In January, 1815, Fulton was summoned to Trenton, New Jersey, as a witness in one of the numerous suits which grew out of the efforts to break down his monopoly. During his examination he was very much exposed, as the hall of the Legislature was uncommonly cold. In returning home, he crossed the Hudson in an open boat, and was detained on the river several hours. This severe exposure brought on an attack of sickness, which for a short time confined him to his bed. The steam frigate, then almost ready for her engines, occasioned him great anxiety at the time, and before he had fairly recovered his strength he went to the ship-yard to give some directions to the workmen employed on her, and thus exposed himself again to the inclemency of the weather. In a few days his indisposition prostrated him again, and, growing rapidly worse, he died on the 24th of February, 1815, at the age of fifty years. His death was universally regarded as a national calamity, and appropriate honors were paid to his memory by the General Government and by many of the State and municipal governments of the Union. He was buried from his residence, No. 1 State Street, on the 25th of February, and his body was placed in the vault of the Livingston family, in Trinity church-yard.

He left a widow and four children. By the terms of his will he bequeathed to his wife an income of nine thousand dollars a year, and five hundred dollars to each of his children until they were twelve years old, after which they were each to receive one thousand dollars a year until they should attain the age of twenty-one years.

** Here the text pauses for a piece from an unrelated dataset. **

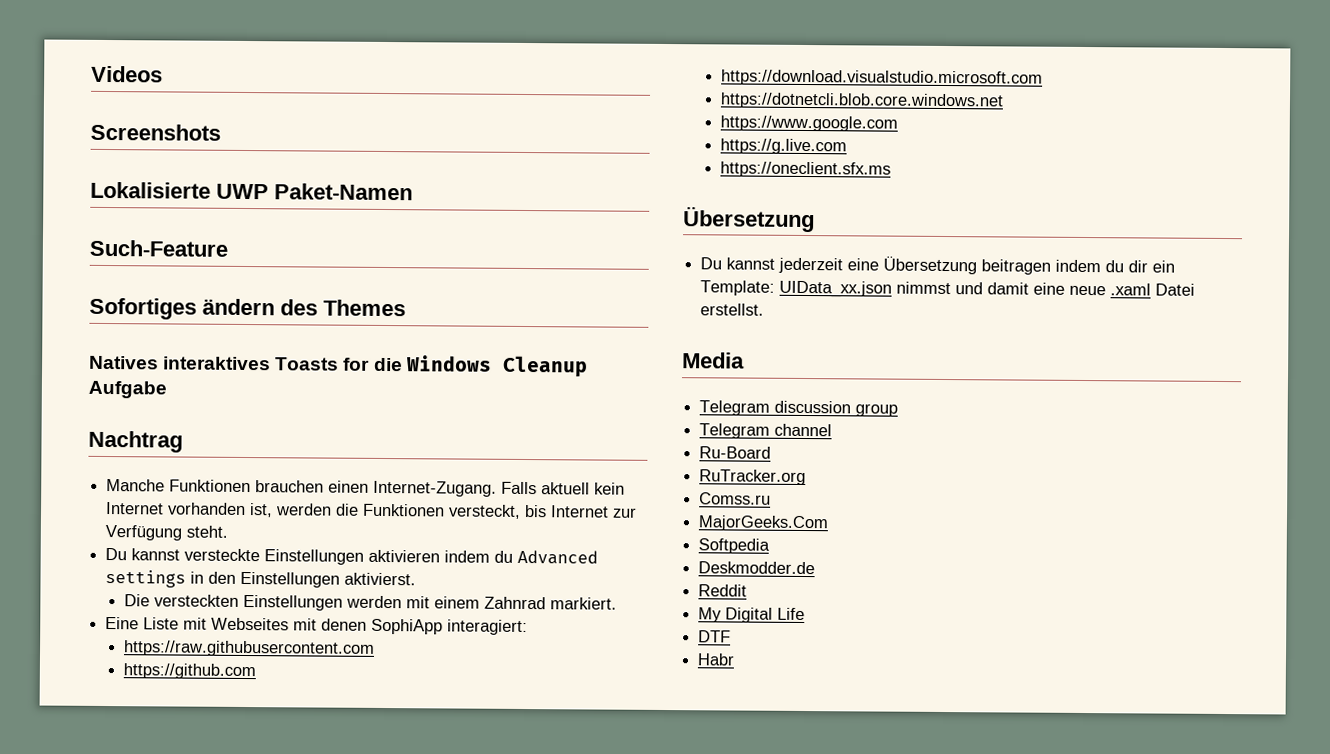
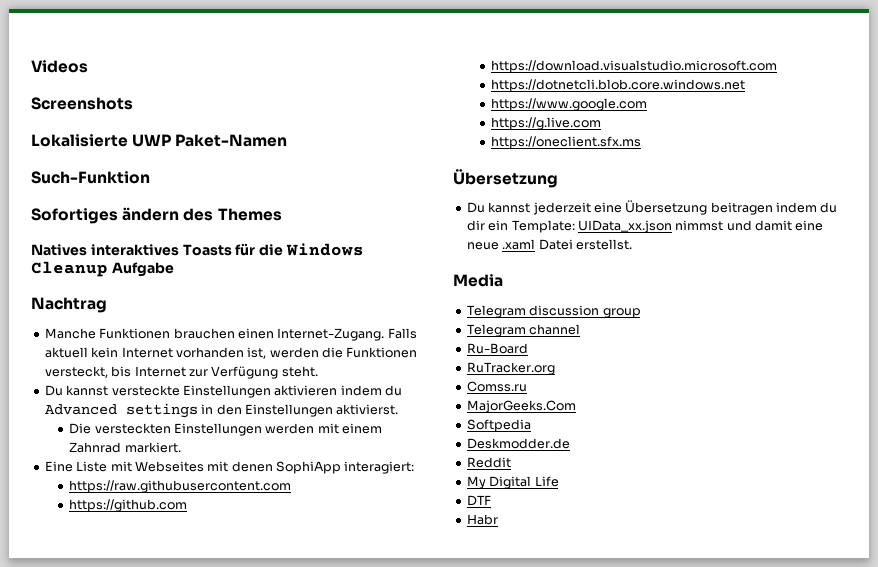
- Such-Feature
+ Such-Funktion
- Natives interaktives Toasts for die Windows Cleanup Aufgabe
+ Natives interaktives Toasts für die Windows Cleanup Aufgabe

In person, Fulton was tall and handsome. His manner was polished, cordial, and winning. He made friends rapidly, and never failed in his efforts to enlist capital and influence in support of his schemes. He was manly, fearless, and independent in character, and joined to a perfect integrity a patience and indomitable resolution which enabled him to bear up under every disappointment, and which won him in the end a glorious success. His name and fame will always be dear to his countrymen, for while we can not claim that he was (nor did he ever assume to be) the inventor of steam navigation, or even the inventor of the means of such navigation, we do claim for him the honor of being the first man to cross the gulf which lies between experiment and achievement, the man whose skill and perseverance first conquered the difficulties which had baffled so many others, and made steam navigation both practicable and profitable. The Committee of the London Exhibition of 1851 gave utterance in their report to a declaration which places his fame beyond assault, as follows:

"Many persons, in various countries, claim the honor of having first invented small boats propelled by steam, but it is to the undaunted perseverance and exertions of the American Fulton that is due the everlasting honor of having produced this revolution, both in naval architecture and navigation."